Key Laboratory of Intelligent Information Processing, Institute of Computing Technology, Chinese Academy of Sciences, Beijing 100190, China; Changping Laboratory, Beijing 102206, China.
Genomics Proteomics Bioinformatics. 2023 Oct;21(5):913-925. doi: 10.1016/j.gpb.2022.11.014. Epub 2023 Mar 30.
Protein structure prediction is an interdisciplinary research topic that has attracted researchers from multiple fields, including biochemistry, medicine, physics, mathematics, and computer science. These researchers adopt various research paradigms to attack the same structure prediction problem: biochemists and physicists attempt to reveal the principles governing protein folding; mathematicians, especially statisticians, usually start from assuming a probability distribution of protein structures given a target sequence and then find the most likely structure, while computer scientists formulate protein structure prediction as an optimization problem - finding the structural conformation with the lowest energy or minimizing the difference between predicted structure and native structure. These research paradigms fall into the two statistical modeling cultures proposed by Leo Breiman, namely, data modeling and algorithmic modeling. Recently, we have also witnessed the great success of deep learning in protein structure prediction. In this review, we present a survey of the efforts for protein structure prediction. We compare the research paradigms adopted by researchers from different fields, with an emphasis on the shift of research paradigms in the era of deep learning.
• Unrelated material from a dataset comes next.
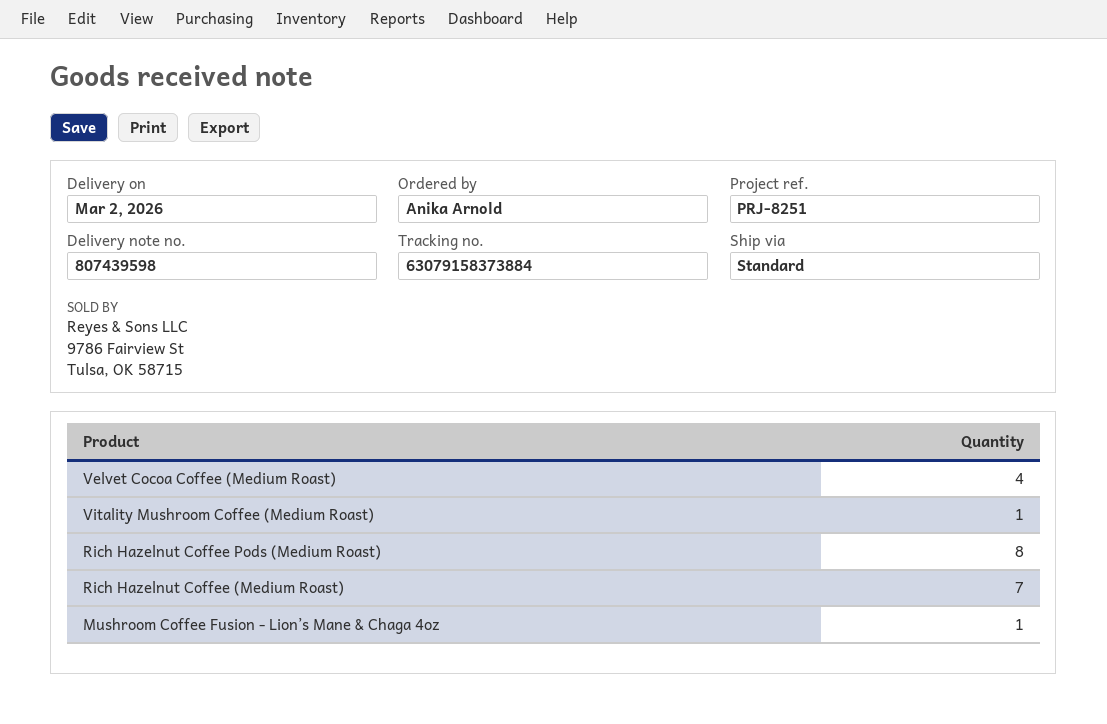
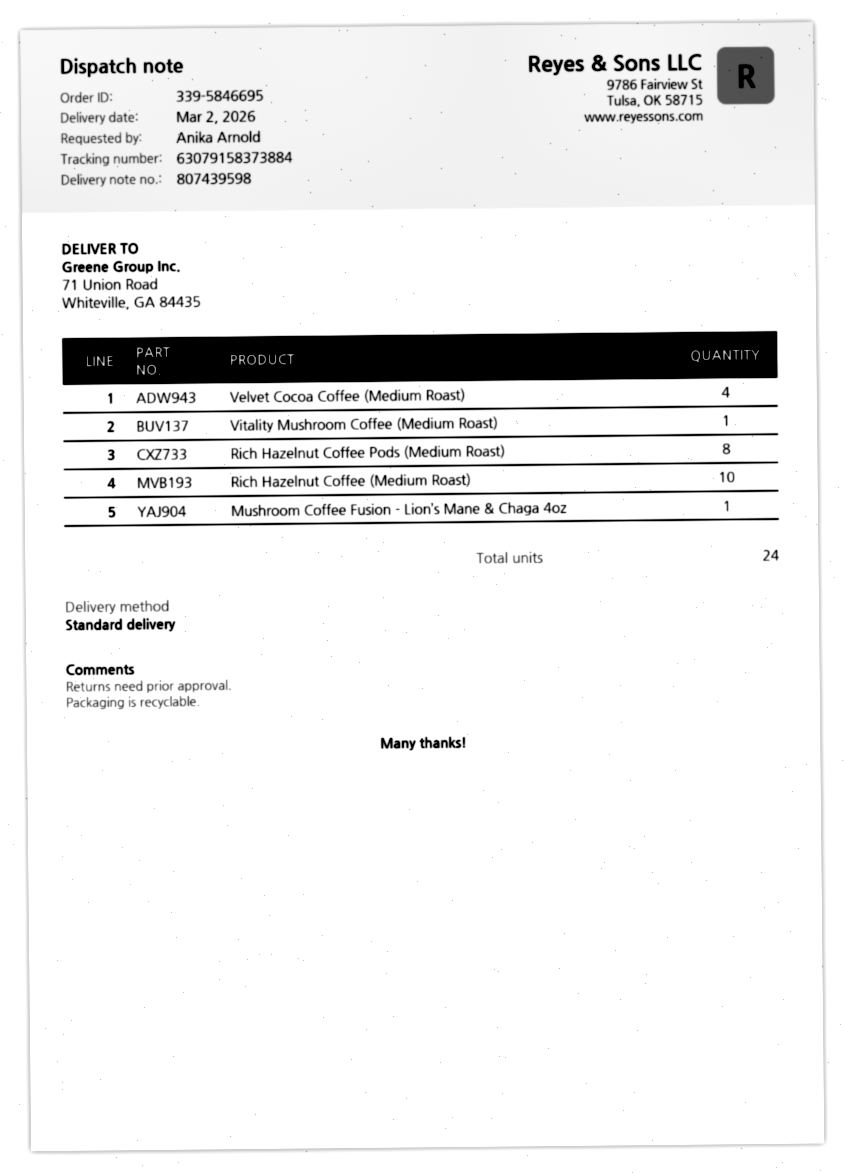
Rich Hazelnut Coffee (Medium Roast): 7 -> 10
In short, the algorithmic modeling techniques, especially deep neural networks, have considerably improved the accuracy of protein structure prediction; however, theories interpreting the neural networks and knowledge on protein folding are still highly desired.
蛋白质结构预测是一个跨学科的研究课题,吸引了来自多个领域的研究人员,包括生物化学、医学、物理学、数学和计算机科学。这些研究人员采用各种研究范式来攻克同一个结构预测问题:生物化学家和物理学家试图揭示蛋白质折叠的原理;数学家,尤其是统计学家,通常从给定目标序列假设蛋白质结构的概率分布开始,然后找到最可能的结构,而计算机科学家将蛋白质结构预测表述为一个优化问题——找到能量最低的结构构象或最小化预测结构与天然结构之间的差异。这些研究范式属于利奥·布雷曼提出的两种统计建模文化,即数据建模和算法建模。最近,我们也见证了深度学习在蛋白质结构预测方面取得的巨大成功。在这篇综述中,我们对蛋白质结构预测的相关工作进行了概述。我们比较了不同领域研究人员采用的研究范式,重点关注深度学习时代研究范式的转变。简而言之,算法建模技术,尤其是深度神经网络,已经显著提高了蛋白质结构预测的准确性;然而,解释神经网络的理论以及蛋白质折叠方面的知识仍然非常需要。